- [Your task]
When you restate the entries that follow, keep every word exactly and drop the pictures.

_____

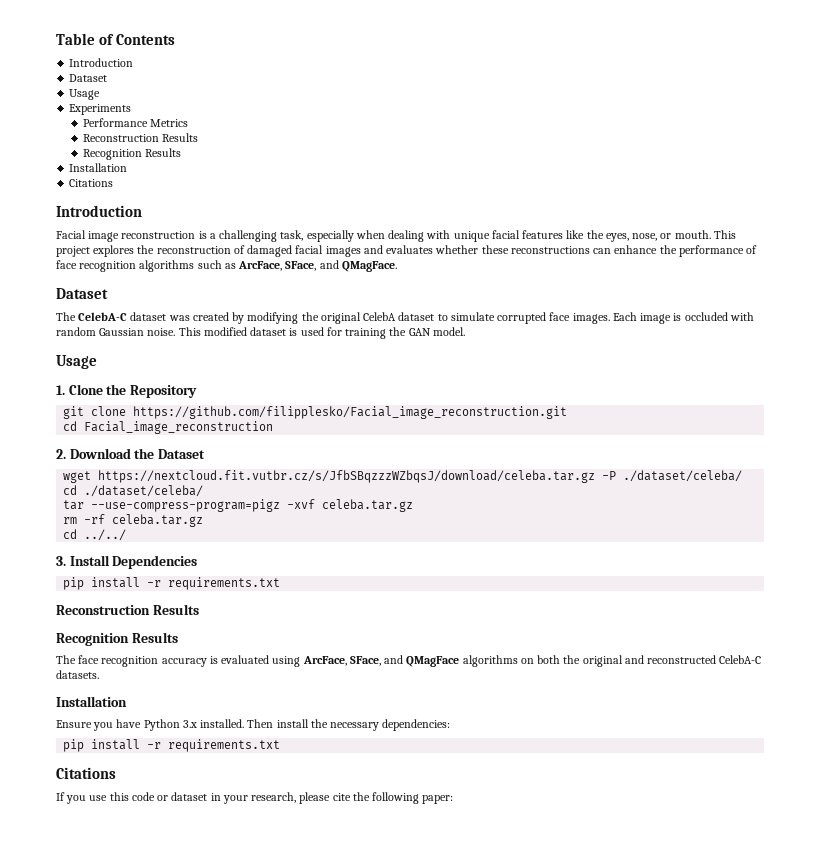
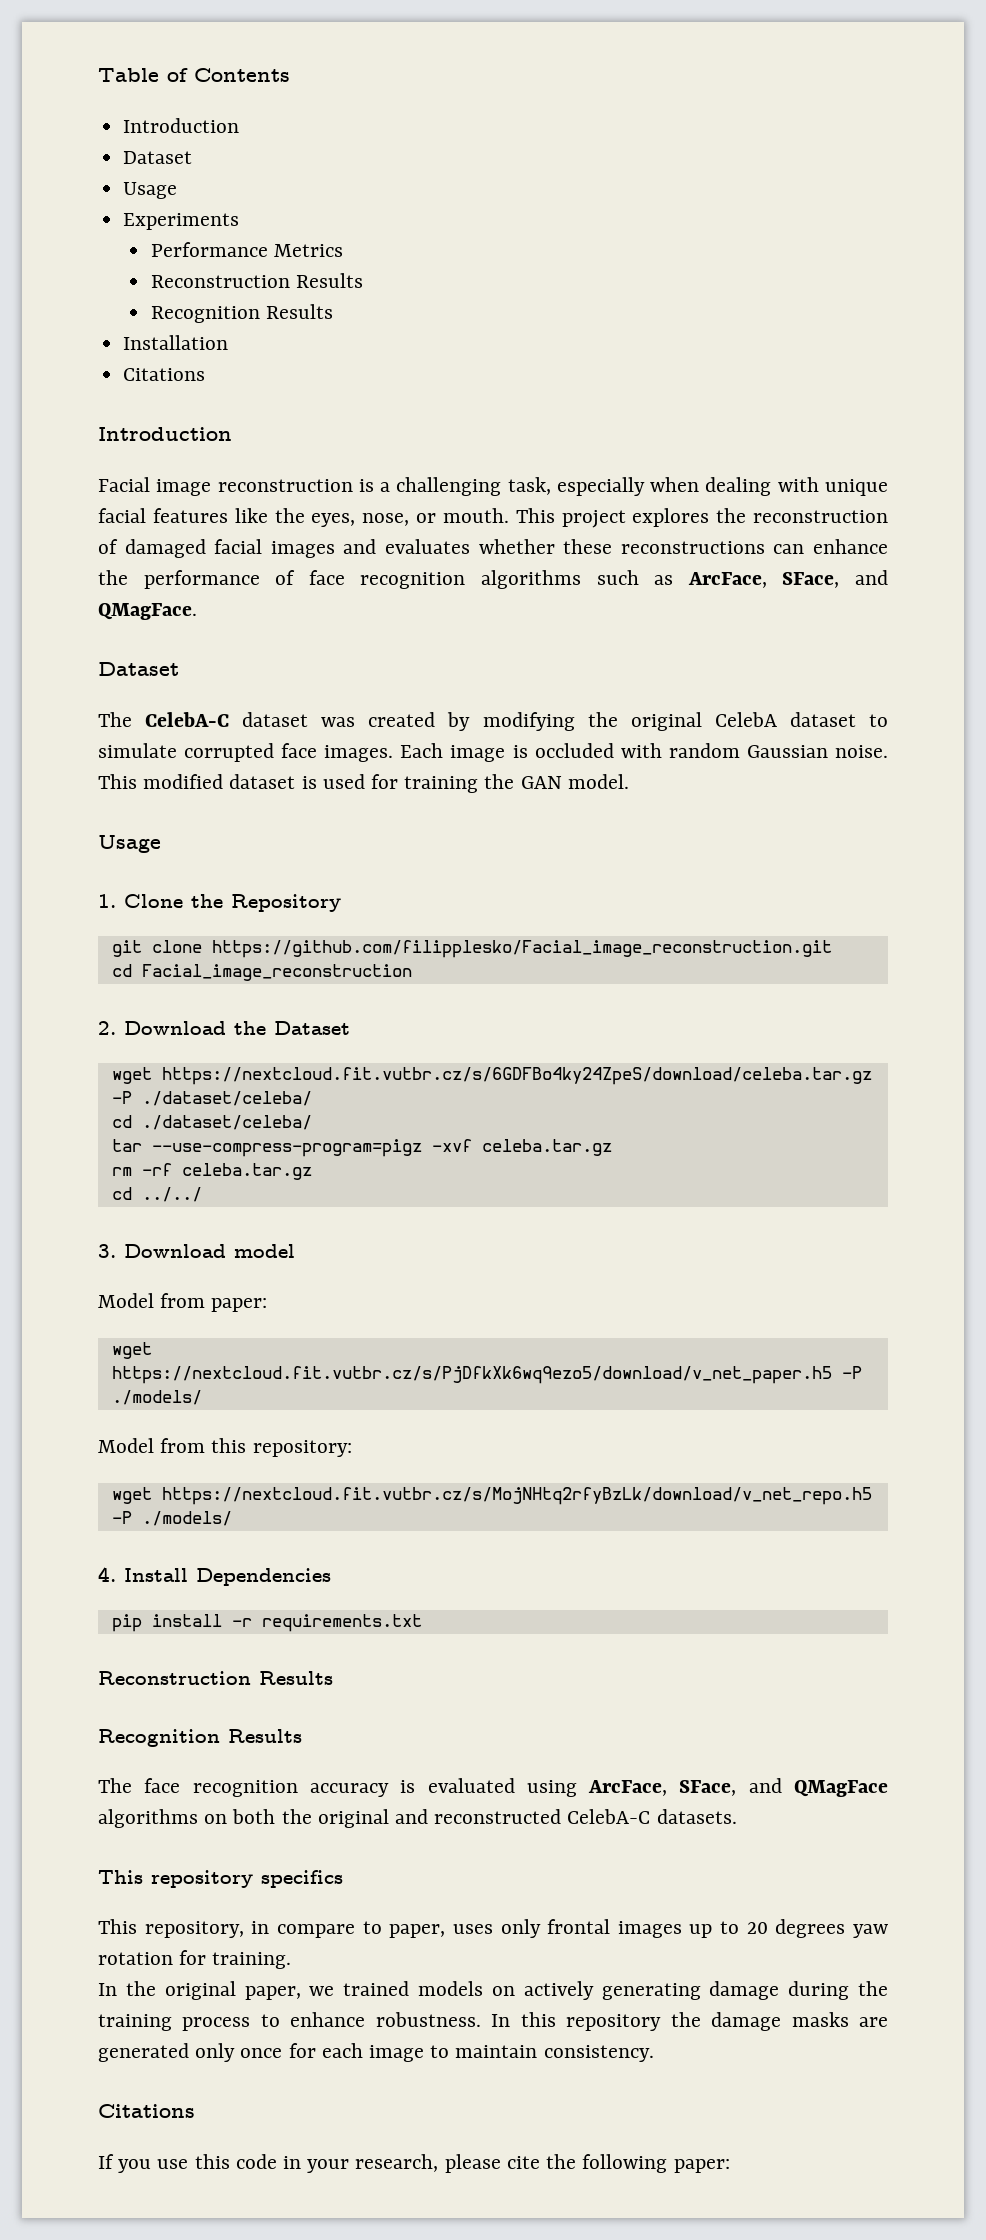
- wget https://nextcloud.fit.vutbr.cz/s/JfbSBqzzzWZbqsJ/download/celeba.tar.gz -P ./dataset/celeba/
+ wget https://nextcloud.fit.vutbr.cz/s/6GDFBo4ky24ZpeS/download/celeba.tar.gz -P ./dataset/celeba/
- 3. Install Dependencies
+ 3. Download model
+ Model from paper:
+ wget https://nextcloud.fit.vutbr.cz/s/PjDfkXk6wq9ezo5/download/v_net_paper.h5 -P ./models/
+ Model from this repository:
+ wget https://nextcloud.fit.vutbr.cz/s/MojNHtq2rfyBzLk/download/v_net_repo.h5 -P ./models/
+ 4. Install Dependencies
  The face recognition accuracy is evaluated using ArcFace, SFace, and QMagFace algorithms on both the original and reconstructed CelebA-C datasets.
- Installation
- Ensure you have Python 3.x installed. Then install the necessary dependencies:
- pip install -r requirements.txt
+ This repository specifics
+ This repository, in compare to paper, uses only frontal images up to 20 degrees yaw rotation for training.
+ In the original paper, we trained models on actively generating damage during the training process to enhance robustness. In this repository the damage masks are generated only once for each image to maintain consistency.
- If you use this code or dataset in your research, please cite the following paper:
+ If you use this code in your research, please cite the following paper:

_____

- [Result]
- wget https://nextcloud.fit.vutbr.cz/s/JfbSBqzzzWZbqsJ/download/celeba.tar.gz -P ./dataset/celeba/
+ wget https://nextcloud.fit.vutbr.cz/s/6GDFBo4ky24ZpeS/download/celeba.tar.gz -P ./dataset/celeba/
- 3. Install Dependencies
+ 3. Download model
+ Model from paper:
+ wget https://nextcloud.fit.vutbr.cz/s/PjDfkXk6wq9ezo5/download/v_net_paper.h5 -P ./models/
+ Model from this repository:
+ wget https://nextcloud.fit.vutbr.cz/s/MojNHtq2rfyBzLk/download/v_net_repo.h5 -P ./models/
+ 4. Install Dependencies
  The face recognition accuracy is evaluated using ArcFace, SFace, and QMagFace algorithms on both the original and reconstructed CelebA-C datasets.
- Installation
- Ensure you have Python 3.x installed. Then install the necessary dependencies:
- pip install -r requirements.txt
+ This repository specifics
+ This repository, in compare to paper, uses only frontal images up to 20 degrees yaw rotation for training.
+ In the original paper, we trained models on actively generating damage during the training process to enhance robustness. In this repository the damage masks are generated only once for each image to maintain consistency.
- If you use this code or dataset in your research, please cite the following paper:
+ If you use this code in your research, please cite the following paper:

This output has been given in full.